● Task requirements
Among the entries below, find the lines that hold the word "fill" and report them.

——————

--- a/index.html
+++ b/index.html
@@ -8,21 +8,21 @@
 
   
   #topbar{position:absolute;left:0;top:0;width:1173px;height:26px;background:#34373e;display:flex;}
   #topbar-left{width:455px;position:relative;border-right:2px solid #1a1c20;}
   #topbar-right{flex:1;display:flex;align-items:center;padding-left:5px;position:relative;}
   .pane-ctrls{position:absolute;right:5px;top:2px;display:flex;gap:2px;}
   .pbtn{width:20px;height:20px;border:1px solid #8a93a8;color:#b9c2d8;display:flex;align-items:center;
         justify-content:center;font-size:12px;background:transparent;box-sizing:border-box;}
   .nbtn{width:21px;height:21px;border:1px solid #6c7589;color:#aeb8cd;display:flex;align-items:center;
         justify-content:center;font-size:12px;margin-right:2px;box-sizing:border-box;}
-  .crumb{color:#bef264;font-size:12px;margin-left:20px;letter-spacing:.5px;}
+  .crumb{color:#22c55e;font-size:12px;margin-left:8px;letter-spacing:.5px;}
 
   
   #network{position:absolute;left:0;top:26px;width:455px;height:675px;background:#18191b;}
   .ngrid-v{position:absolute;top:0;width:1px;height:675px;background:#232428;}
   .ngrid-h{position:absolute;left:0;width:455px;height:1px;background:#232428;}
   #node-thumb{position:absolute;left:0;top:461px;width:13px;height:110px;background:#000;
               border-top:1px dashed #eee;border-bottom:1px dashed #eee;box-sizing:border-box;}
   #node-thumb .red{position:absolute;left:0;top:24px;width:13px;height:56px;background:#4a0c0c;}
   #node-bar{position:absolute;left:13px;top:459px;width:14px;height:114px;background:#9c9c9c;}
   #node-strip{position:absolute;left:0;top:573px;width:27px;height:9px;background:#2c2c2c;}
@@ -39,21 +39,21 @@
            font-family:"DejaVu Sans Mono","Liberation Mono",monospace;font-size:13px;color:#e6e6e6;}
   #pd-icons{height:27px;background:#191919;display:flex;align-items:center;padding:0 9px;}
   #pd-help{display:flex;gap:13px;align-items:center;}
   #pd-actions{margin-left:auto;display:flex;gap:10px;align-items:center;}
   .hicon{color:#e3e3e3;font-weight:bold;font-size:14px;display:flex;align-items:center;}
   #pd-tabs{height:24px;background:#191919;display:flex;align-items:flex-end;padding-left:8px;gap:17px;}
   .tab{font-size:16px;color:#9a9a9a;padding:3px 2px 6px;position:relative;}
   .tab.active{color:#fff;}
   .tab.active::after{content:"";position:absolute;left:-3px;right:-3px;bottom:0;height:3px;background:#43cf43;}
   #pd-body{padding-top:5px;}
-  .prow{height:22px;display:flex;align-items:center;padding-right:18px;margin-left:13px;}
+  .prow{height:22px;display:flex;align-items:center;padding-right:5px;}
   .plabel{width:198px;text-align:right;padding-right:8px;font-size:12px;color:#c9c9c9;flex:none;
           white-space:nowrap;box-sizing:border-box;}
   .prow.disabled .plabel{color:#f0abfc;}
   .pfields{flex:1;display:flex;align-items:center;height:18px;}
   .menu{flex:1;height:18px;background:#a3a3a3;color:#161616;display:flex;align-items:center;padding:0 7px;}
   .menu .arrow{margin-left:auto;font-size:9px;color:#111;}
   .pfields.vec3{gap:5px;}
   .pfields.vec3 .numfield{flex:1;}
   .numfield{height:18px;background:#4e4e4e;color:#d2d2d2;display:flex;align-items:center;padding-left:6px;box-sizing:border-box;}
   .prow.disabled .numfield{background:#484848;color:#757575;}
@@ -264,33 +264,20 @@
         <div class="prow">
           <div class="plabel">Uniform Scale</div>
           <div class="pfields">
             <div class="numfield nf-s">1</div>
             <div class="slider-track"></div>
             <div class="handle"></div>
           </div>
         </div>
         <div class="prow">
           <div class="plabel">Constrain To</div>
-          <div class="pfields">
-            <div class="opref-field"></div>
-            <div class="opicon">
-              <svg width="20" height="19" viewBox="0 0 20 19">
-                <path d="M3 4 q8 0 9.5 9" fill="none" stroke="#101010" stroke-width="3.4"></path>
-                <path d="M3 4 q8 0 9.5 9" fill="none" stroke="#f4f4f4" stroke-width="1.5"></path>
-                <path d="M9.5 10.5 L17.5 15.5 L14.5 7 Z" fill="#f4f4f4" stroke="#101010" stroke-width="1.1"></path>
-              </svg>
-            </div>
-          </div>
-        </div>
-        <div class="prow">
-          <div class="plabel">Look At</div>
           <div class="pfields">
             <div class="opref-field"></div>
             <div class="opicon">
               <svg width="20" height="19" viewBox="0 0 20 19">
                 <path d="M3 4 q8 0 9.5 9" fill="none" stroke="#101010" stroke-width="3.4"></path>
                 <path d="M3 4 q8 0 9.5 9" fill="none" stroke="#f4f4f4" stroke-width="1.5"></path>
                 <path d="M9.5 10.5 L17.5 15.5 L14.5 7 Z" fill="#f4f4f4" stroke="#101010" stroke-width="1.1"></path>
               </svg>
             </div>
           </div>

——————

● Solved problem
-                <path d="M3 4 q8 0 9.5 9" fill="none" stroke="#101010" stroke-width="3.4"></path>
-                <path d="M3 4 q8 0 9.5 9" fill="none" stroke="#f4f4f4" stroke-width="1.5"></path>
-                <path d="M9.5 10.5 L17.5 15.5 L14.5 7 Z" fill="#f4f4f4" stroke="#101010" stroke-width="1.1"></path>
                 <path d="M3 4 q8 0 9.5 9" fill="none" stroke="#101010" stroke-width="3.4"></path>
                 <path d="M3 4 q8 0 9.5 9" fill="none" stroke="#f4f4f4" stroke-width="1.5"></path>
                 <path d="M9.5 10.5 L17.5 15.5 L14.5 7 Z" fill="#f4f4f4" stroke="#101010" stroke-width="1.1"></path>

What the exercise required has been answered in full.